→ Exercise
Find the line containing "color: #0369a1 ->" in the entries; transcribe it and all remaining lines through the end, exactly as they appear, but not the pictures.

Collected data entries
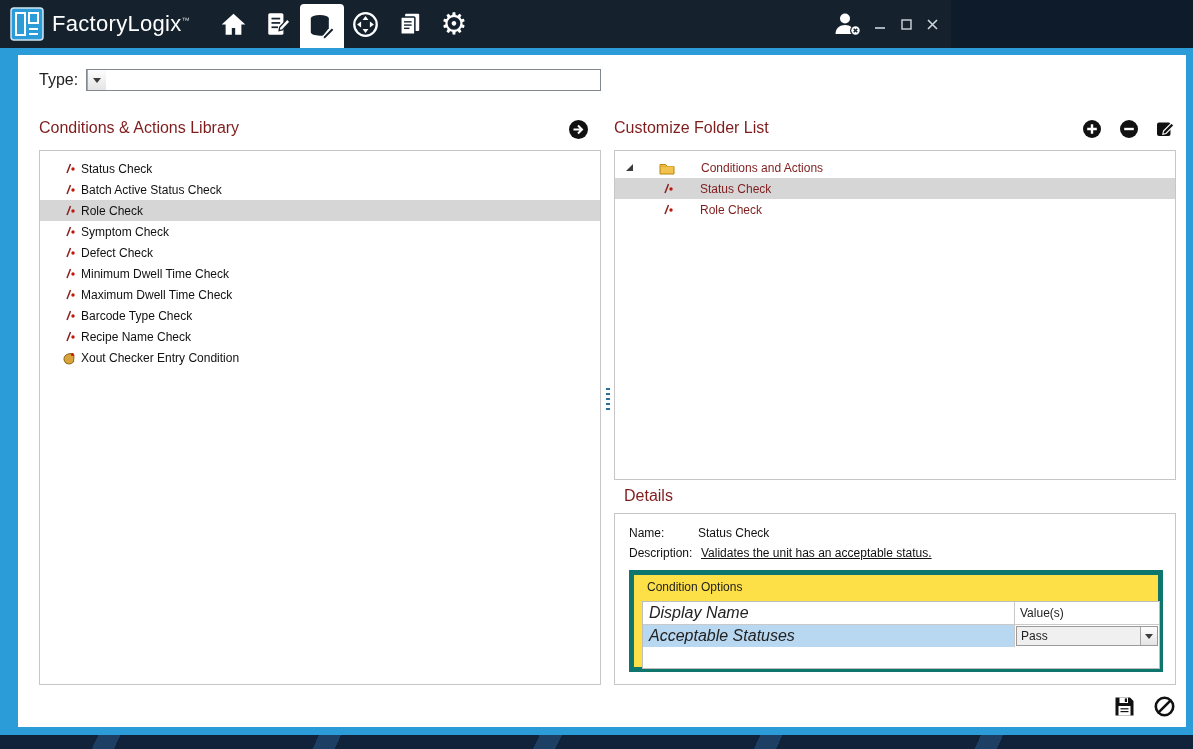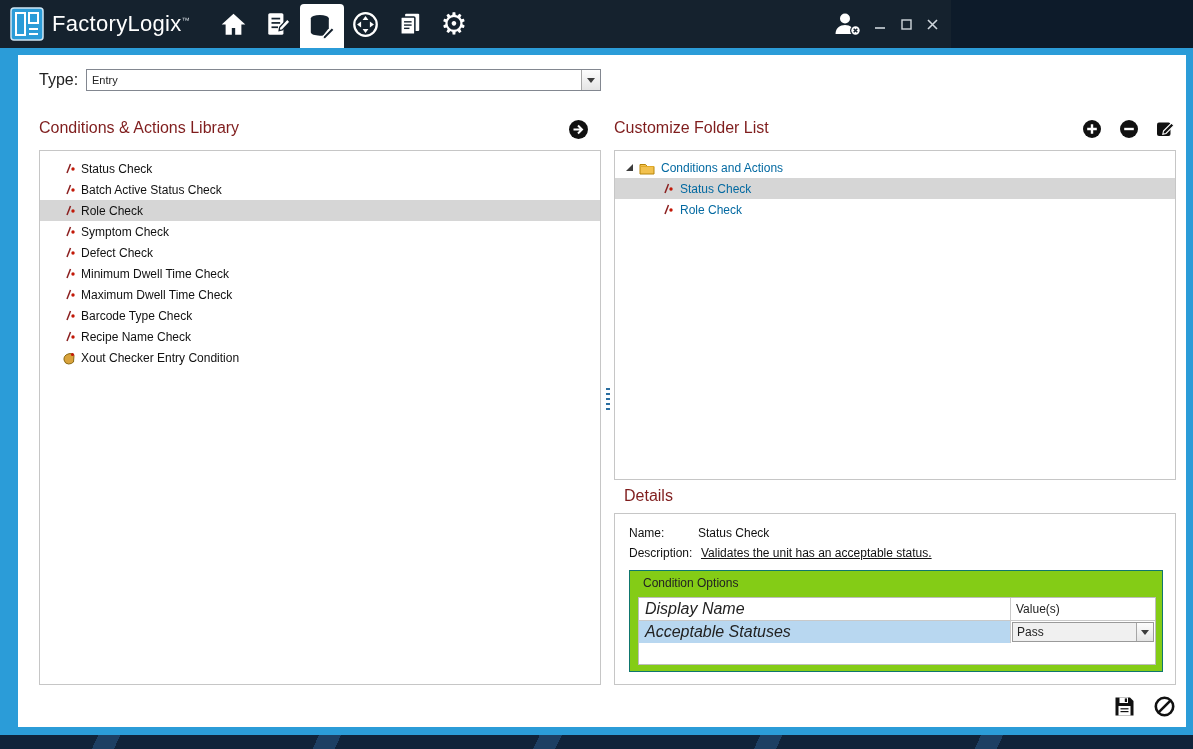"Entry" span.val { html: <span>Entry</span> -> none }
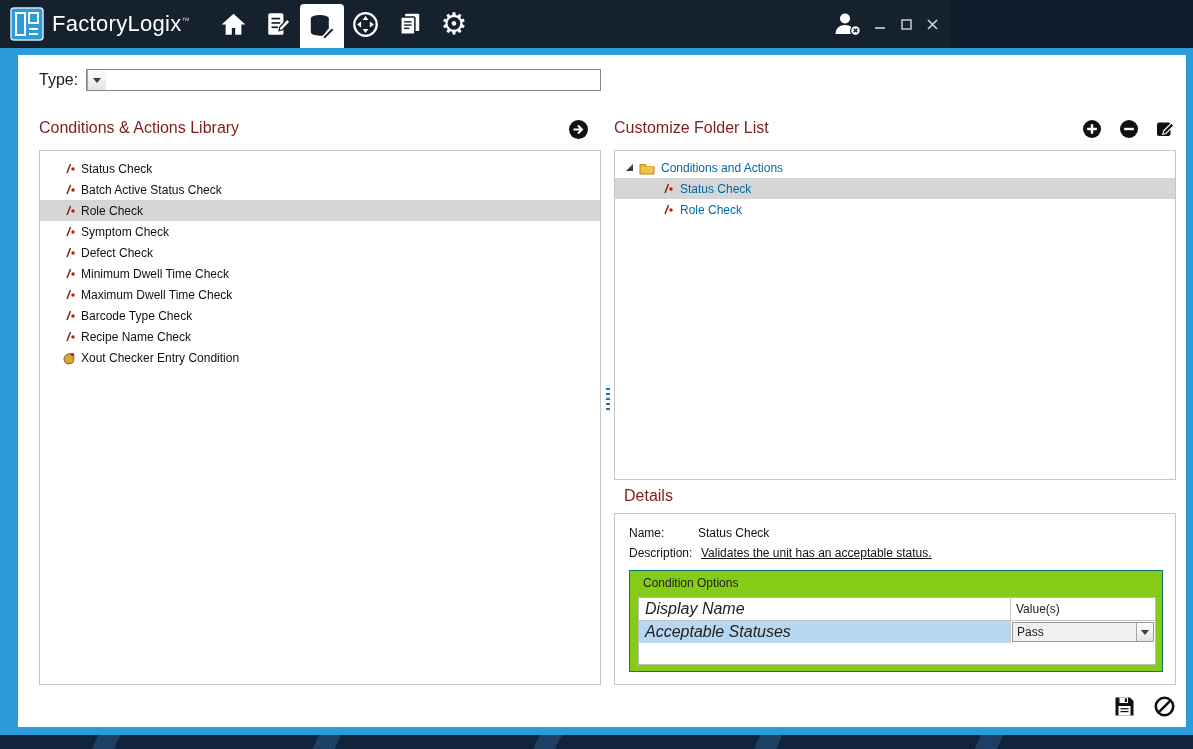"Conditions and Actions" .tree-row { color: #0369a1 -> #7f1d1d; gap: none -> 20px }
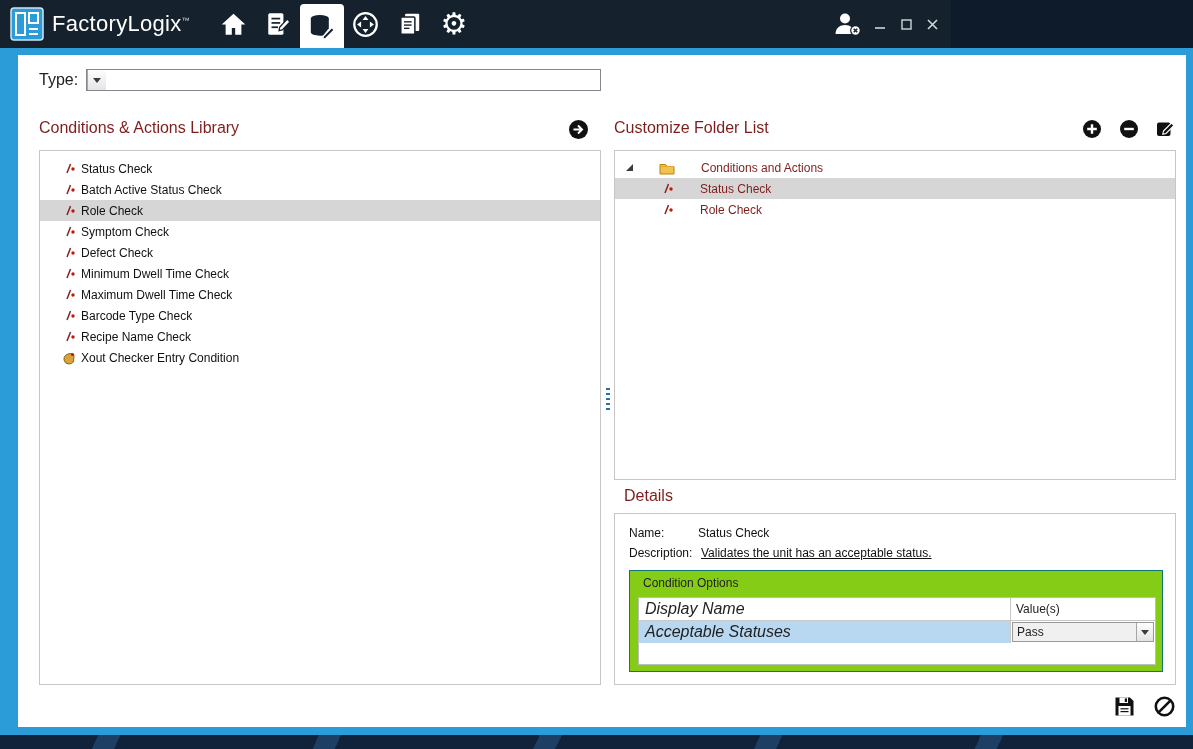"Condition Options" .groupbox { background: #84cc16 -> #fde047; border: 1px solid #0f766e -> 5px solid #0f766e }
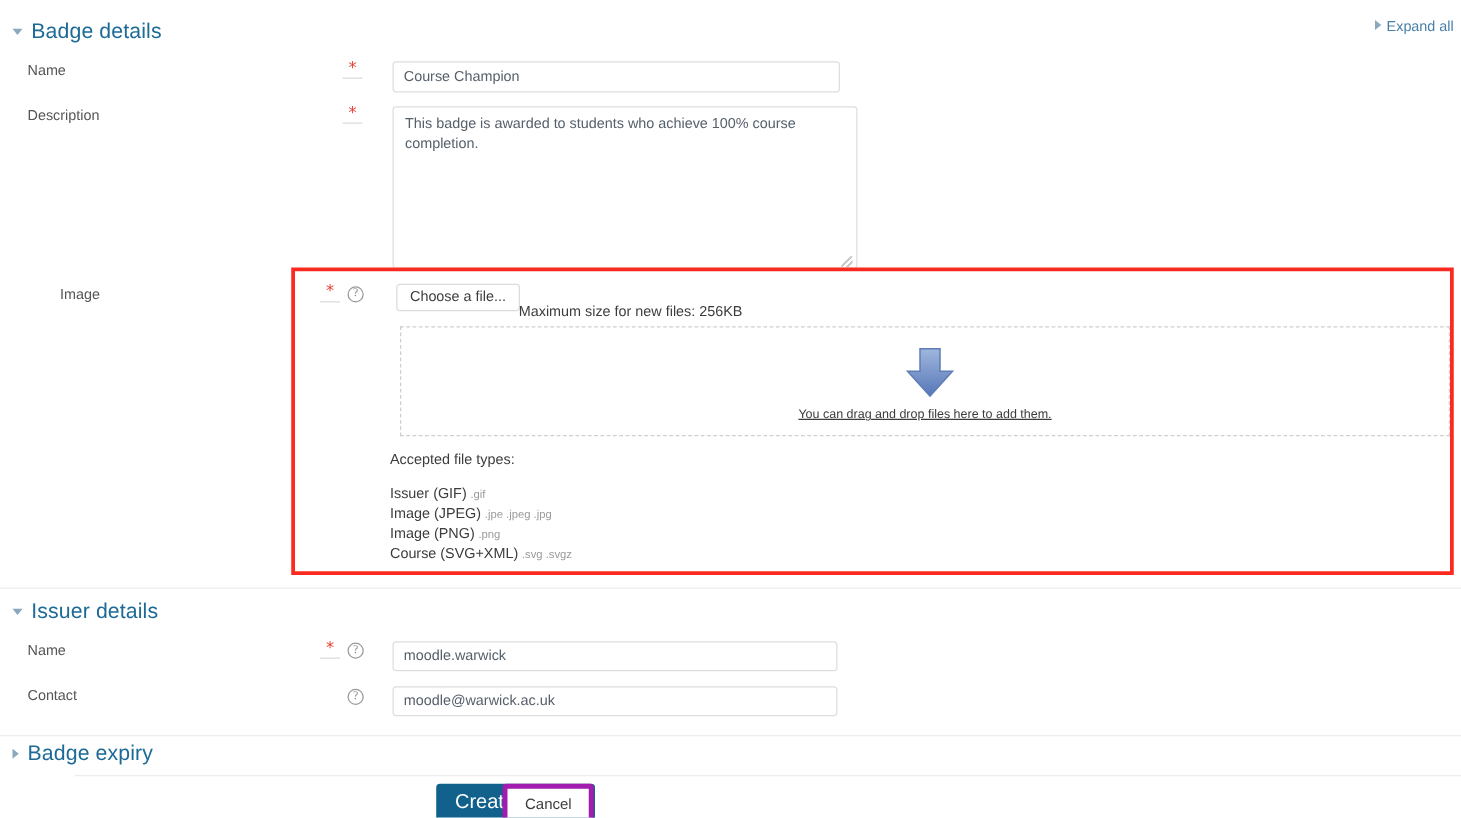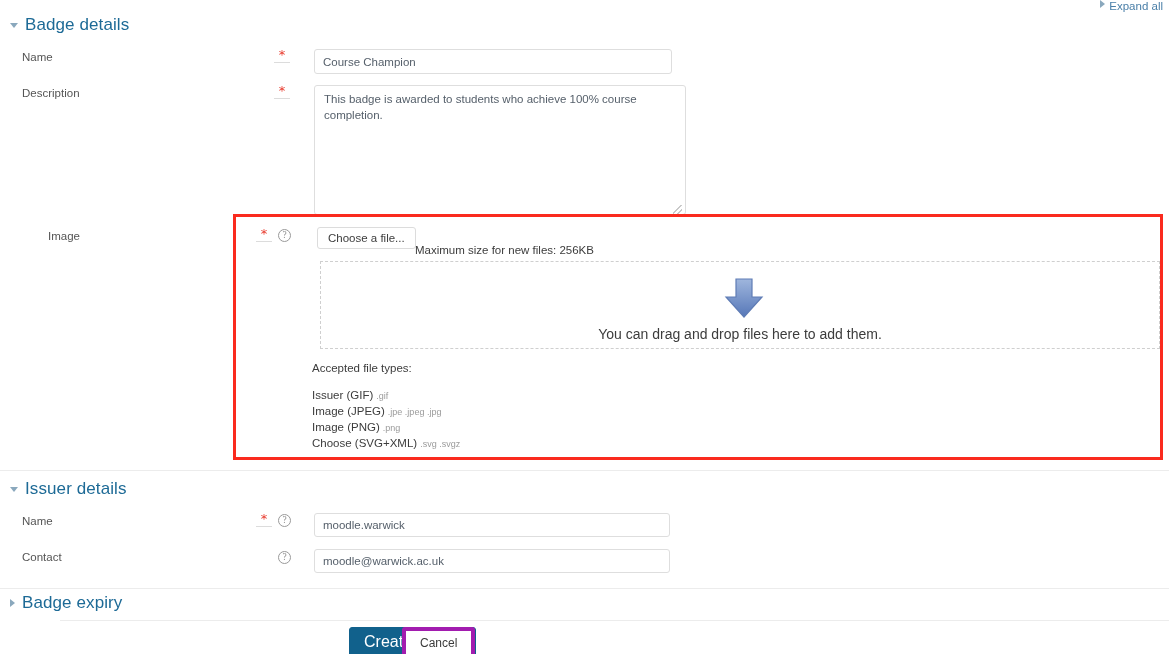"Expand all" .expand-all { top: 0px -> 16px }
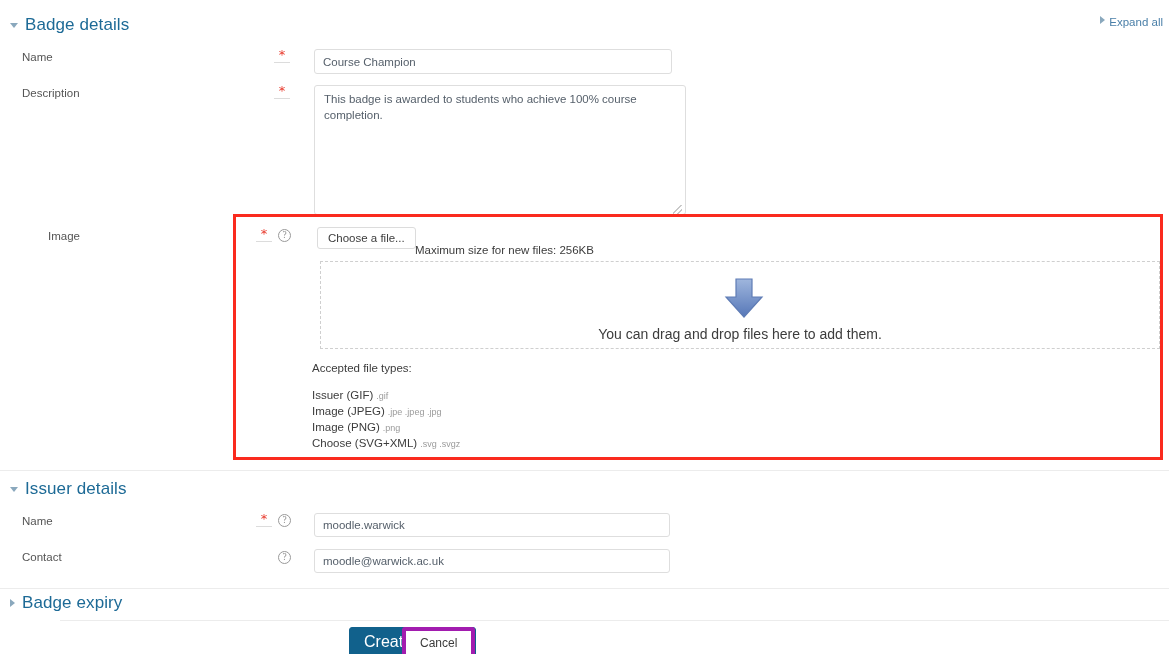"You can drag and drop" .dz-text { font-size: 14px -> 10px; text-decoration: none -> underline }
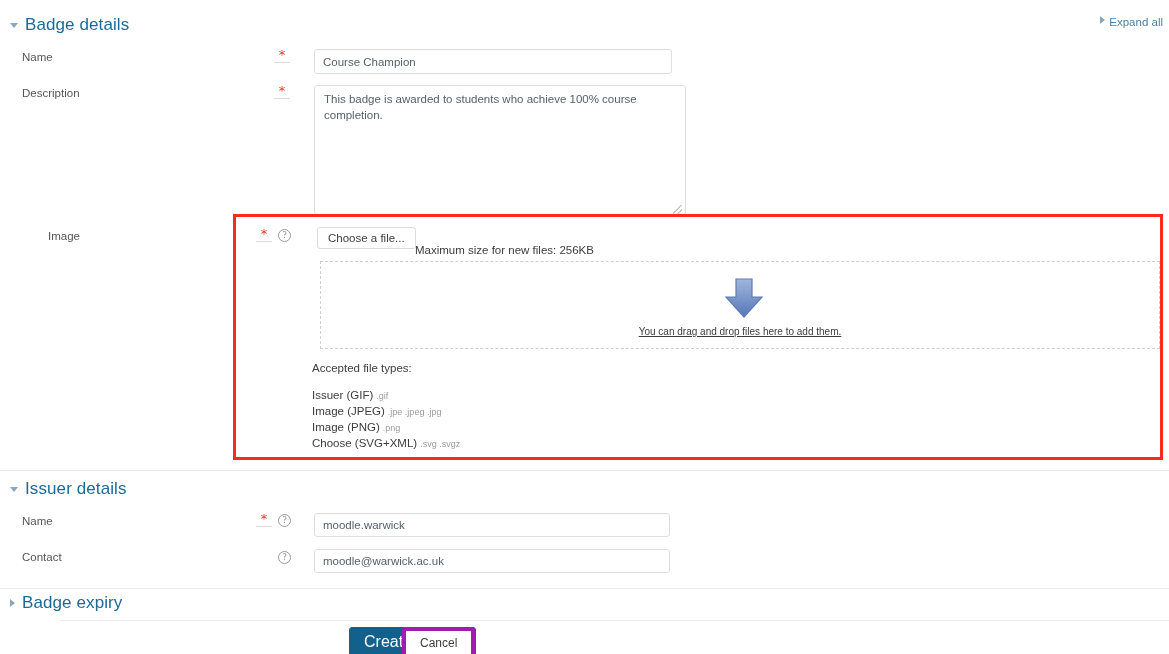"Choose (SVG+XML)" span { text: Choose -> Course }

→ Task solution
"Conditions and Actions" .tree-row { color: #0369a1 -> #7f1d1d; gap: none -> 20px }
"Condition Options" .groupbox { background: #84cc16 -> #fde047; border: 1px solid #0f766e -> 5px solid #0f766e }
"Expand all" .expand-all { top: 0px -> 16px }
"You can drag and drop" .dz-text { font-size: 14px -> 10px; text-decoration: none -> underline }
"Choose (SVG+XML)" span { text: Choose -> Course }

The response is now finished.